It was pointed out to me by my best bud Nora, that I am strange. Not only am I strange, but I attract strange things to me.
Case in point- Instead of getting a flat tire, my tire falls off while I'm driving down the highway.
I haven't blogged in awhile, so I figured why not tell everyone out there how strange I am.
The other day I was driving to get my daughter from school. We live in an extremely remote area that is full of farms and winding back roads. On this winding, aka cow poop smelling road, I come out of a blind curve and meet Mr. Chicken.
Mr. Chicken was trying to cross the road. The truck on my arse made it impossible for me to slam on the breaks and you can't swerve on these tiny roads, so I hit the chicken. The chicken saw my blue car and tried to fly, hop, jump... something, to get out of the way.

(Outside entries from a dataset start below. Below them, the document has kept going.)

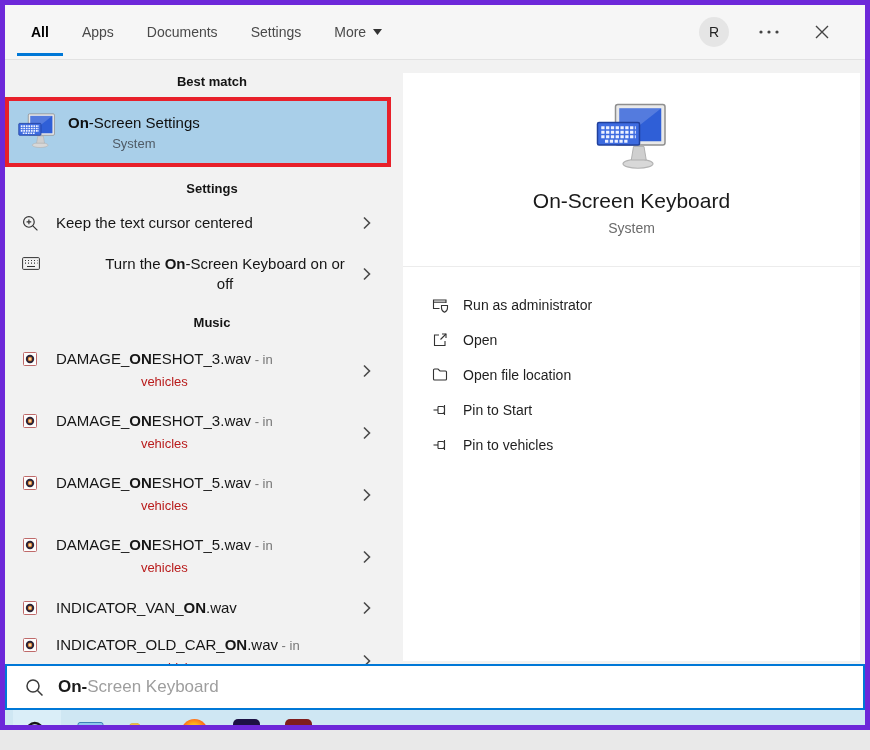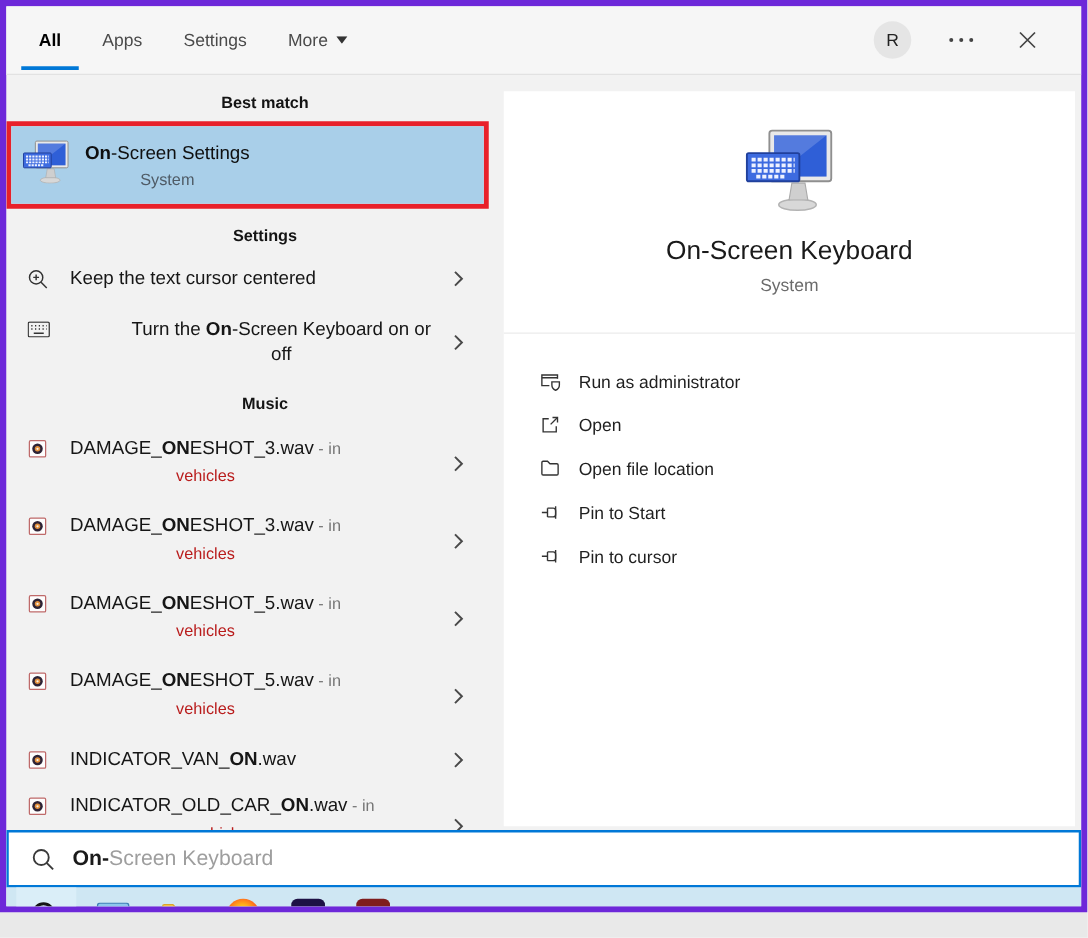--- a/index.html
+++ b/index.html
@@ -114,6 +114,7 @@
   <div class="hdr">
     <div class="tab active">All</div>
     <div class="tab">Apps</div>
+    <div class="tab">Documents</div>
     <div class="tab">Settings</div>
     <div class="tab">
       <span>More</span>

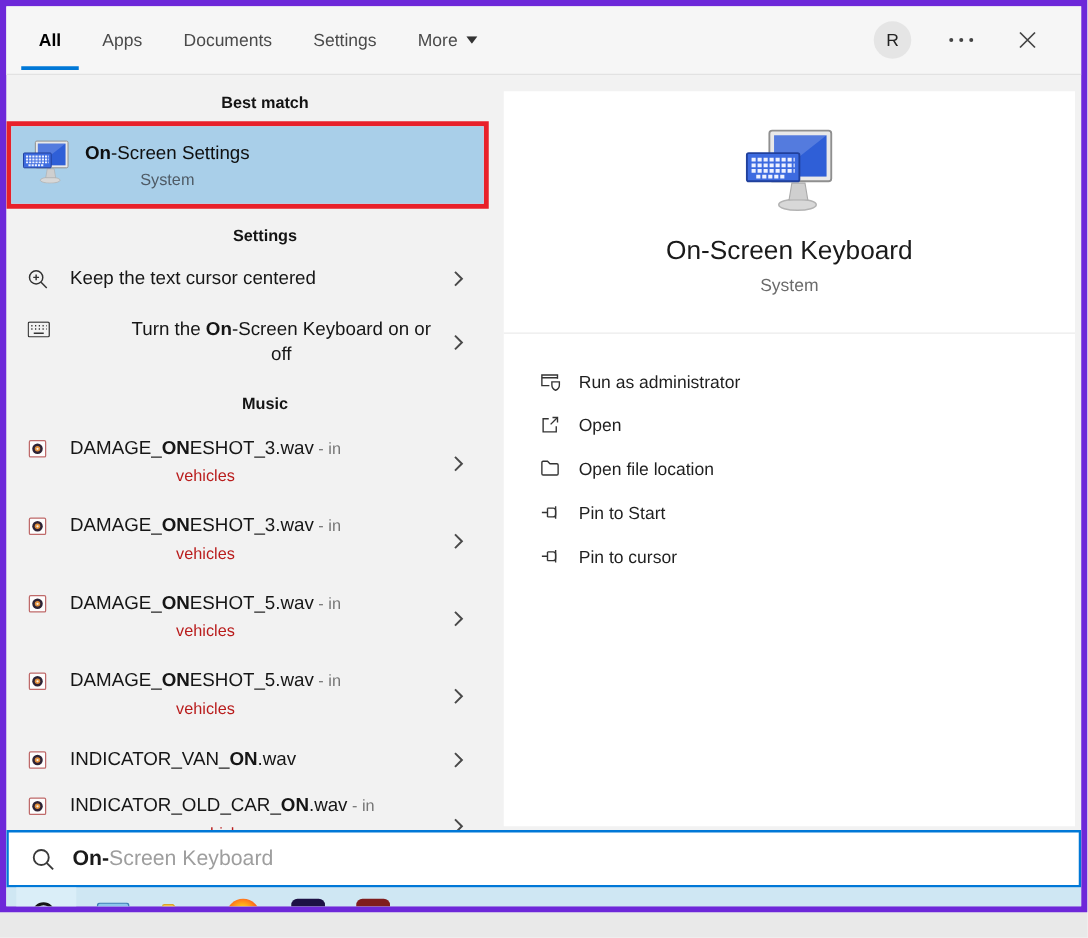--- a/index.html
+++ b/index.html
@@ -357,7 +357,7 @@
               <path d="M12.5 3 V13"></path>
           </svg>
           </span>
-        <span class="albl">Pin to cursor</span>
+        <span class="albl">Pin to vehicles</span>
       </div>
     </div>
   </div>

I ended up clipping the bird right about where my license plate is.
The chicken rolled up my hood, smacked into the winsheild, then rolled across the winsheild and into my window.
Yep, that's right. I'm driving with an almost dead chicken in my lap at this point. There are feathers everywhere; covering my window, in my car, in my hair... ugg. I'm screaming, cussing and in general flipping out. I take the stupid thing by the wing and throw him/her out the window.
I finish driving to Kate's school and stop at the gas station right off the road. While parked at the pump to clean the window I can see directly into the truck that followed me's window. The guy is laughing, he is hysterically laughing, clutching his chest and red faced.
I tell my hubby about it and he says, "I would pay anything to have been behind you, that is some funny shit babe."
Did I mention my kids are weird too? That's a story for another day though.